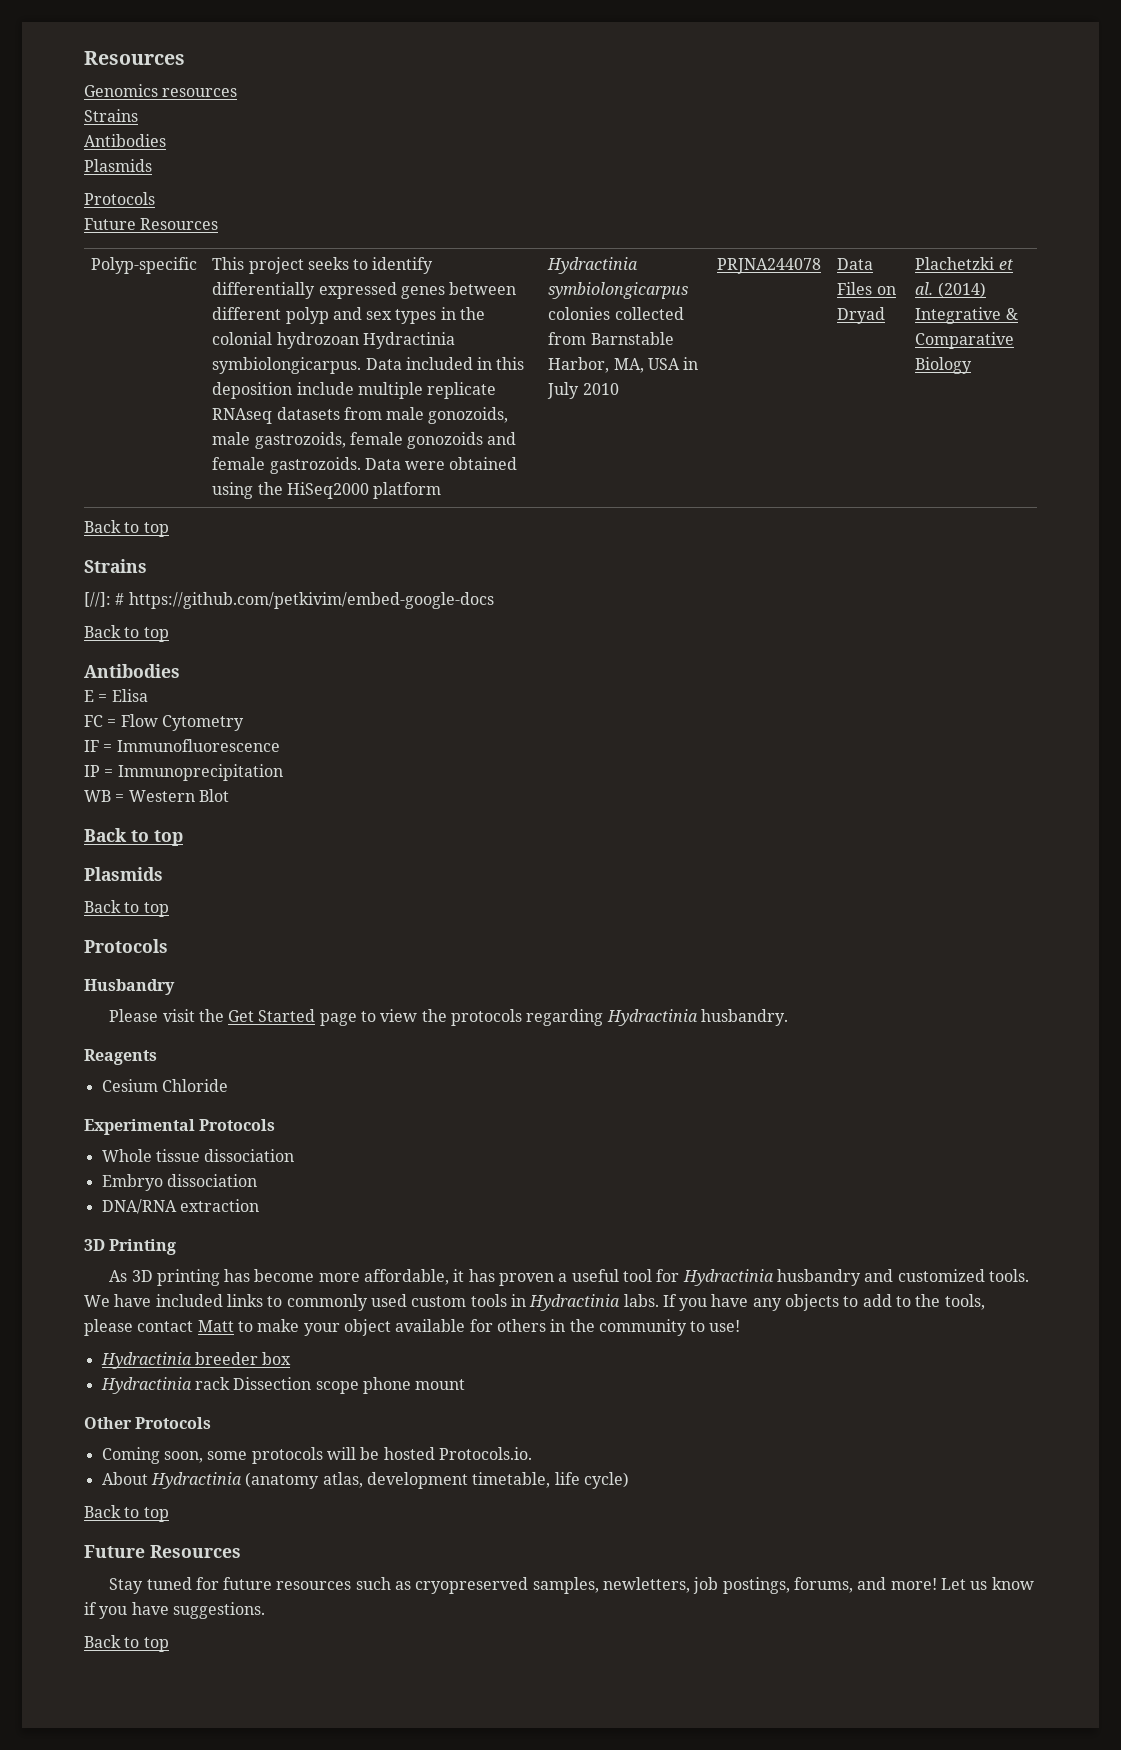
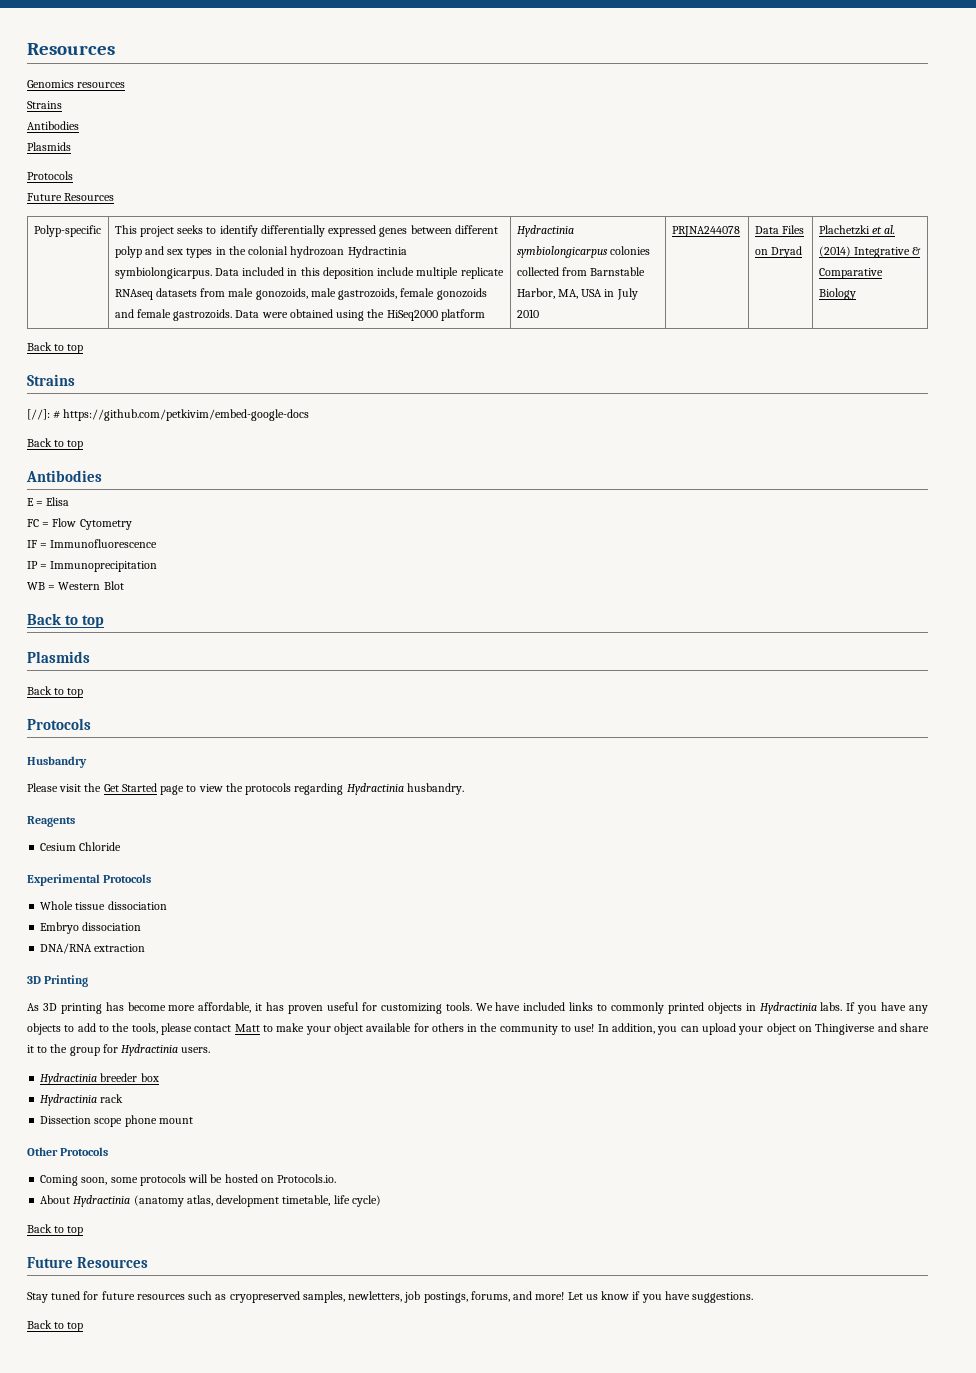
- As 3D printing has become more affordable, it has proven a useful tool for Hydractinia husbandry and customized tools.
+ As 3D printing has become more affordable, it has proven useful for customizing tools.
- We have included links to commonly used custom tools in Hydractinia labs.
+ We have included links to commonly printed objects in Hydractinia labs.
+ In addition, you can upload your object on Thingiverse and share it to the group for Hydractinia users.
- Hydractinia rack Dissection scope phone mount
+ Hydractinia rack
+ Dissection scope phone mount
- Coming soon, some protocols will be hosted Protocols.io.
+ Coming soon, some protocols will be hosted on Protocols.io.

-=-=-=-=-

→ **Exercise prompt**
Nothing but a number should be given: the count of lines in the records that contain the word "proven".

→ **Output below**
2